(SOURCE MATERIAL Opens)

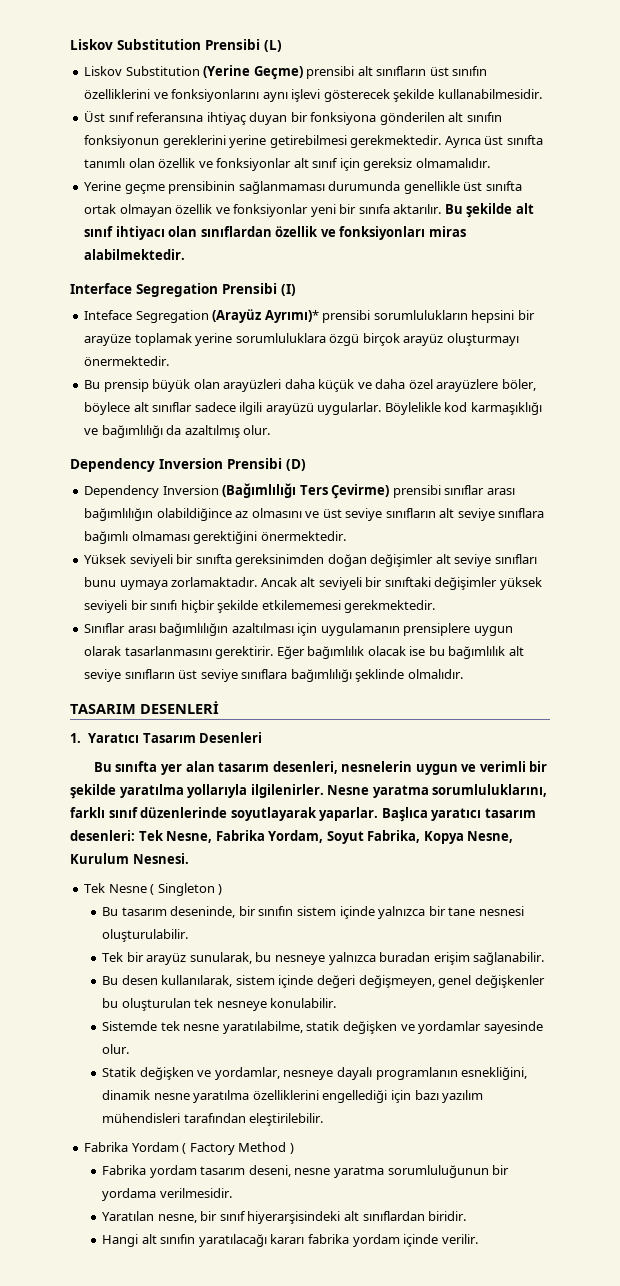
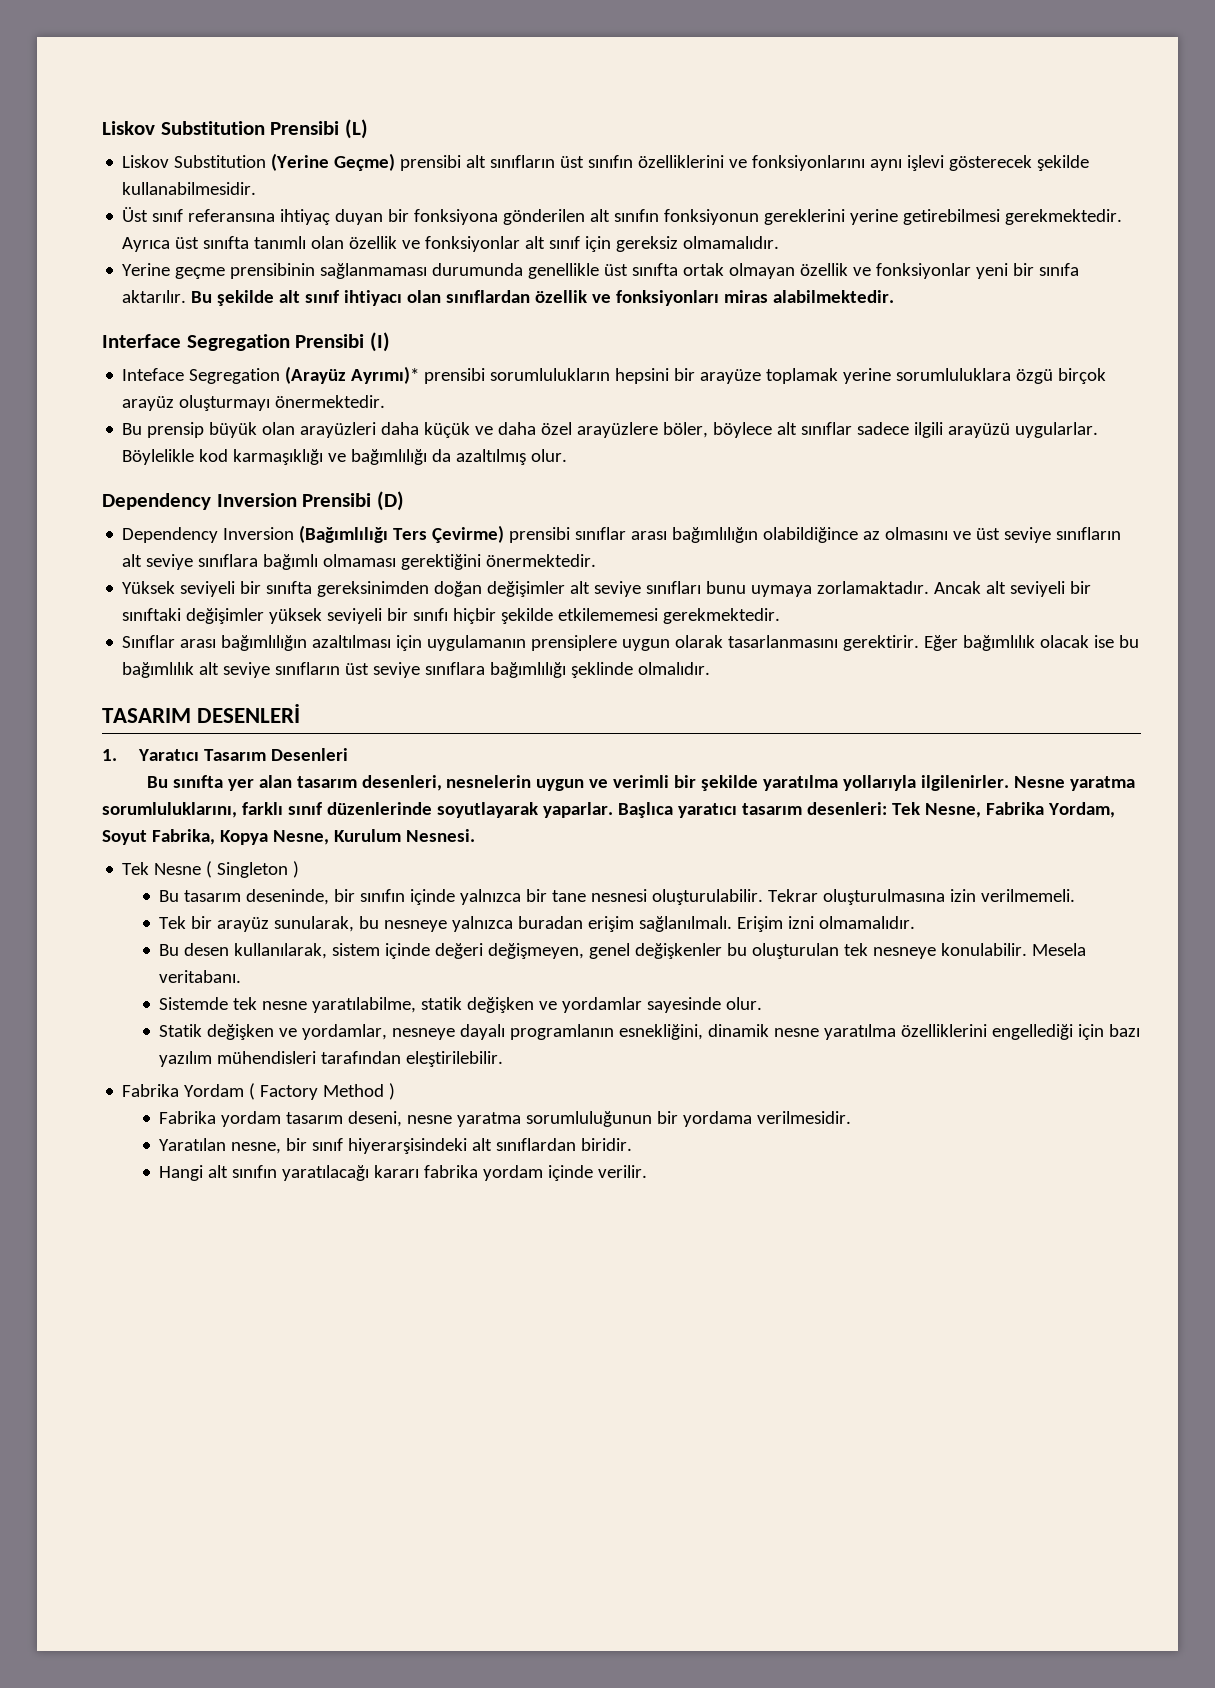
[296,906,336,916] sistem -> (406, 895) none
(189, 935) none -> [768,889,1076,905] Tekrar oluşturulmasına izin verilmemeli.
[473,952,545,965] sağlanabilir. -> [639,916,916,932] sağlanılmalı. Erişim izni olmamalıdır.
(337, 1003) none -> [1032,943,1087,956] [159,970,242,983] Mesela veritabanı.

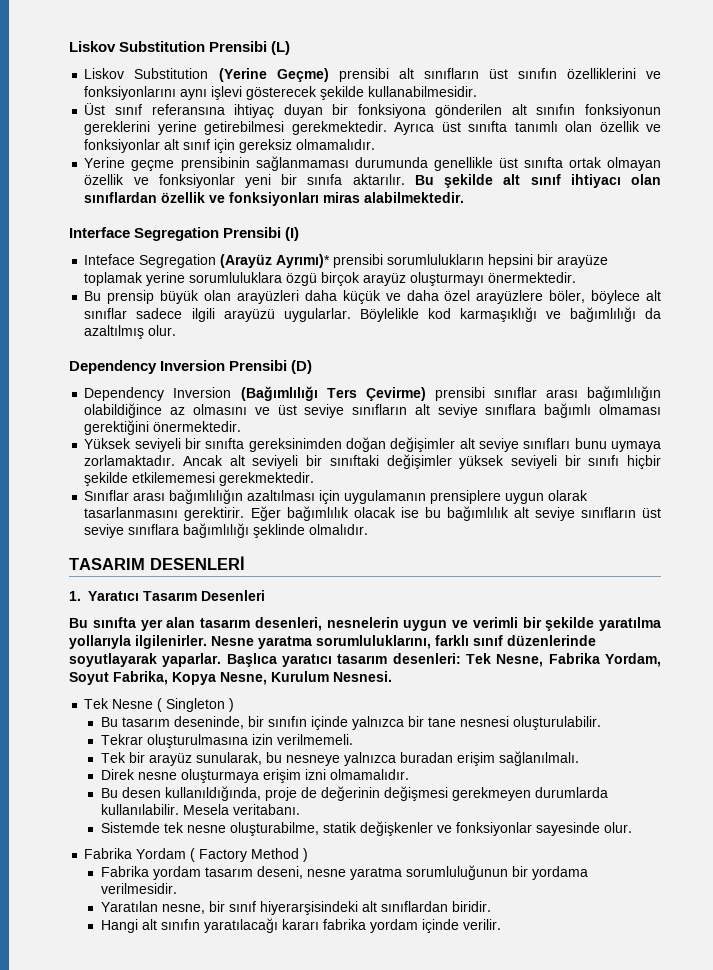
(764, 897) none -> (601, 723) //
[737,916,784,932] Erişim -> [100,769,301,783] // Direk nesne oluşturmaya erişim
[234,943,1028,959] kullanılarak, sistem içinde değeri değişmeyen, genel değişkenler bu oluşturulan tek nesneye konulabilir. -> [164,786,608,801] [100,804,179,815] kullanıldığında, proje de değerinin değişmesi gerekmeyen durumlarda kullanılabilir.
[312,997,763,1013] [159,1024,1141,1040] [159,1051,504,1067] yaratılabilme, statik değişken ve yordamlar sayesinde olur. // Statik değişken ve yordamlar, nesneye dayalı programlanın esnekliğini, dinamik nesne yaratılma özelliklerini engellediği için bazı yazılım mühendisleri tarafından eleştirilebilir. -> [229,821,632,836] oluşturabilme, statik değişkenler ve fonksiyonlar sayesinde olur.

(SOURCE MATERIAL Closes)
(SOURCE MATERIAL Opens)

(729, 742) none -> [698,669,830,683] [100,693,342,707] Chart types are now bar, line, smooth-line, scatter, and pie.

(SOURCE MATERIAL Closes)

◆ WHAT THIS TASK INVOLVES:
Compute the number of lines in the entries above that hold the word "sistem"; the answer must contain nothing else.

◆ ANSWER:
2